→ SOURCE MATERIAL:

◆ ◆ ◆ ◆ ◆

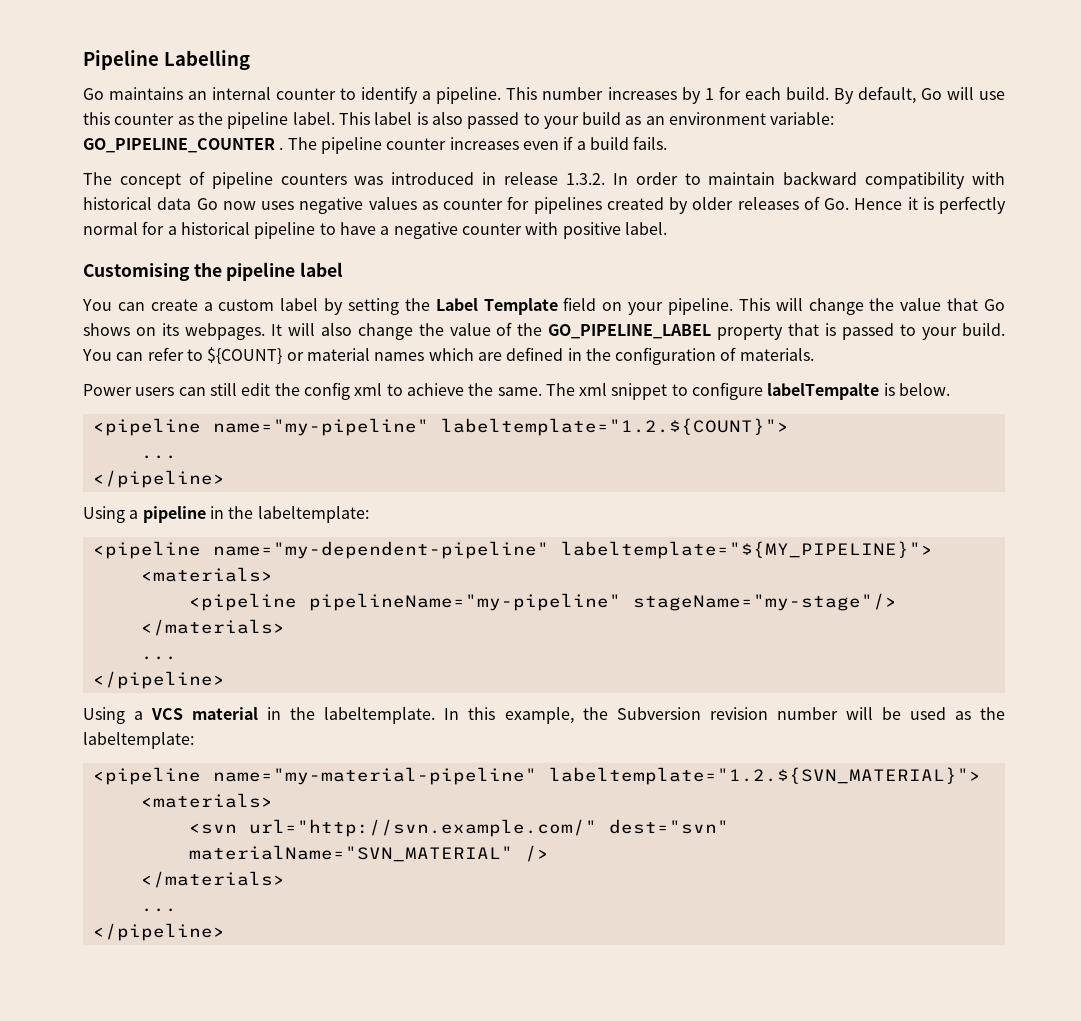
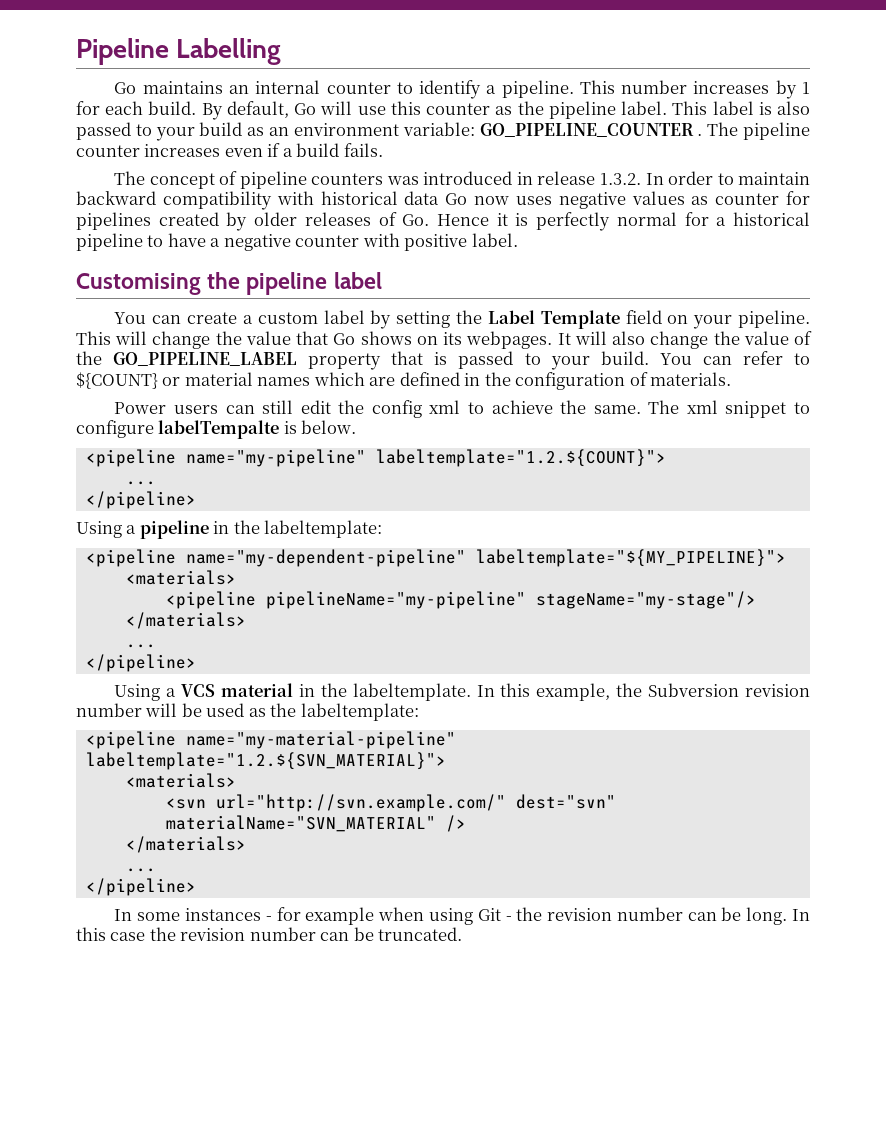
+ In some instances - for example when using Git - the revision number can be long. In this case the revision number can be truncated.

◆ ◆ ◆ ◆ ◆

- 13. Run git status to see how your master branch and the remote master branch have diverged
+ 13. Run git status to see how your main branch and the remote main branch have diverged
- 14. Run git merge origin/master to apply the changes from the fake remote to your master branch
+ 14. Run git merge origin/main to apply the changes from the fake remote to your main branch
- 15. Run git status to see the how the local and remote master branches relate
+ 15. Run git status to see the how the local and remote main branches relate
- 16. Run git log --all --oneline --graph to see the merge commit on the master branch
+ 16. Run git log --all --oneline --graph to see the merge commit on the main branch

◆ ◆ ◆ ◆ ◆

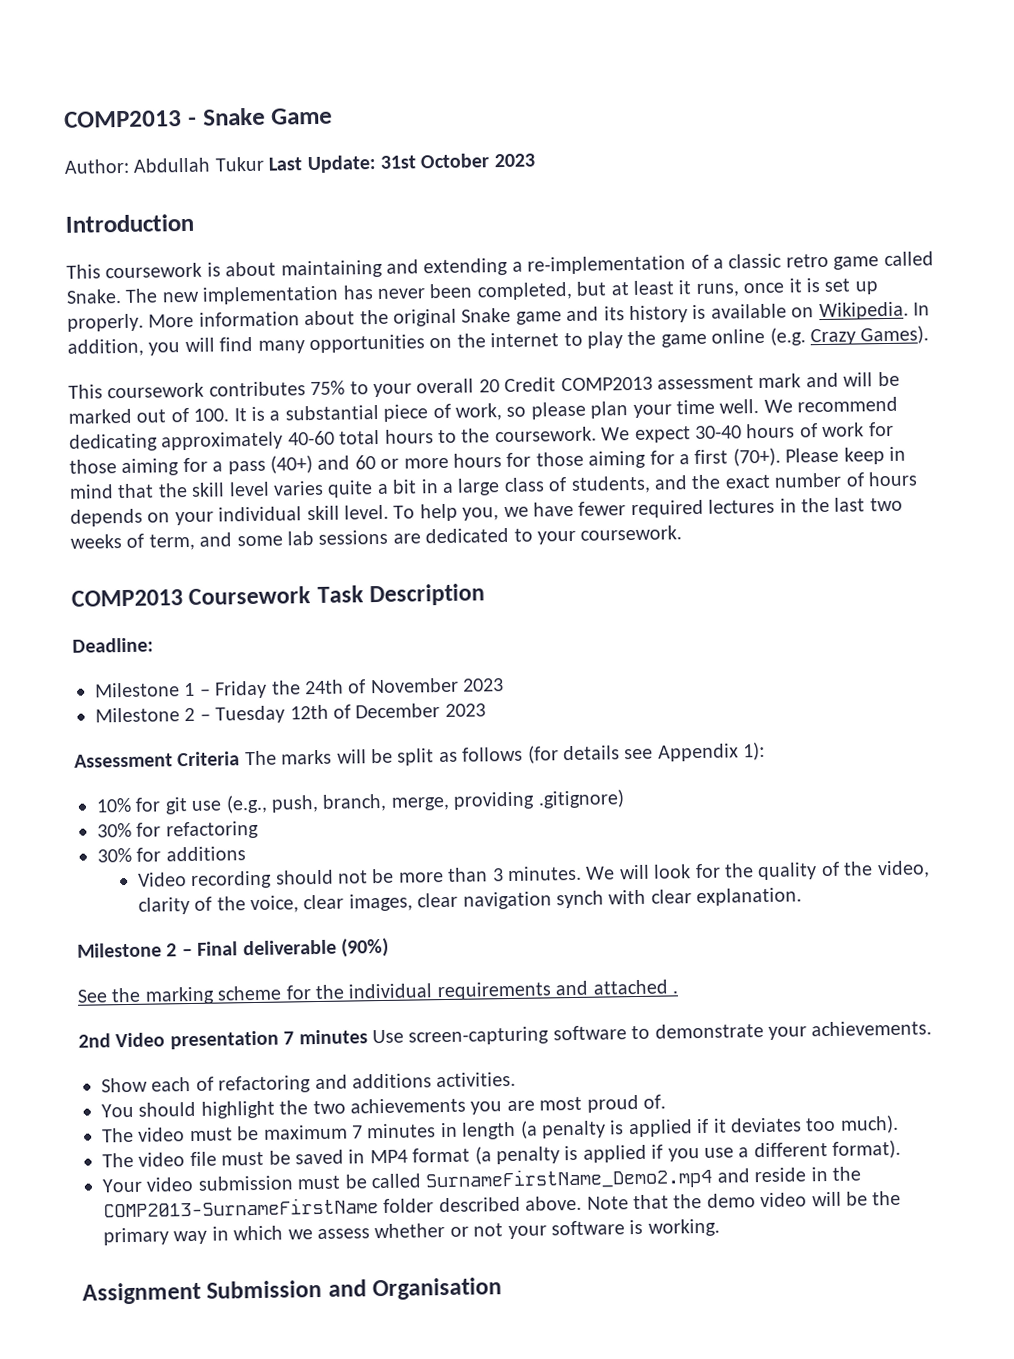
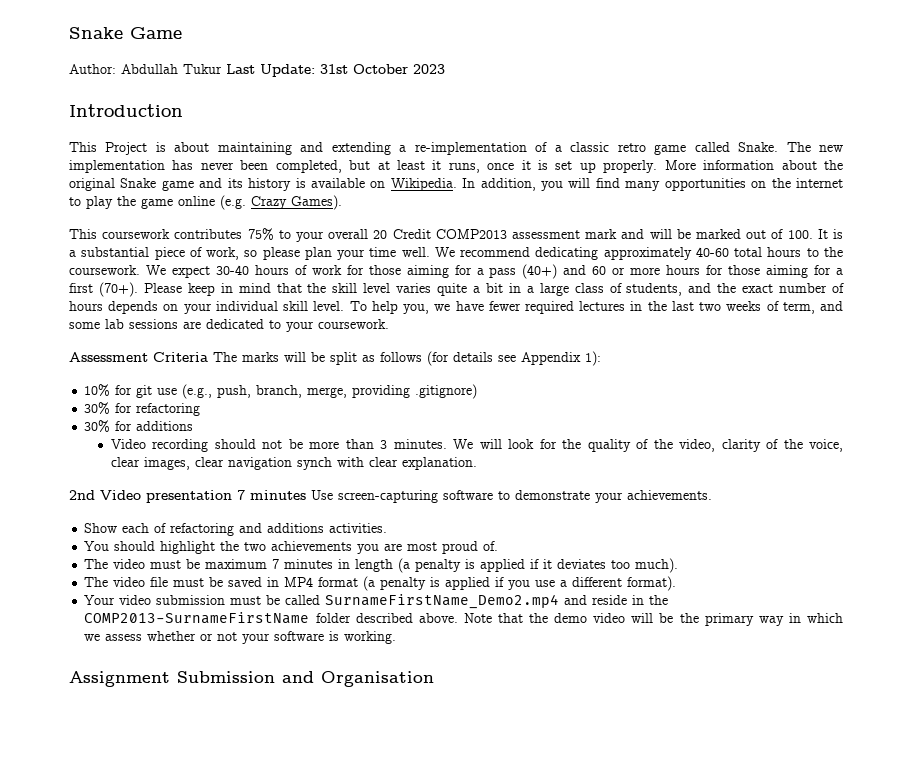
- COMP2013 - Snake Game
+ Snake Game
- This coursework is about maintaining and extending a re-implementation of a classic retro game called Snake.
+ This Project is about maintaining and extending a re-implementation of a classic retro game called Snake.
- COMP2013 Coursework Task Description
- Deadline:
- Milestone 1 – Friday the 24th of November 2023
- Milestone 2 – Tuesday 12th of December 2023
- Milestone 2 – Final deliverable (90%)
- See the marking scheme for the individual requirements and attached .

◆ ◆ ◆ ◆ ◆

→ DIRECTIONS: Look through the material above and pick out each line holding the word "have".

→ RESPONSE FOR THIS EXERCISE:
- 13. Run git status to see how your master branch and the remote master branch have diverged
+ 13. Run git status to see how your main branch and the remote main branch have diverged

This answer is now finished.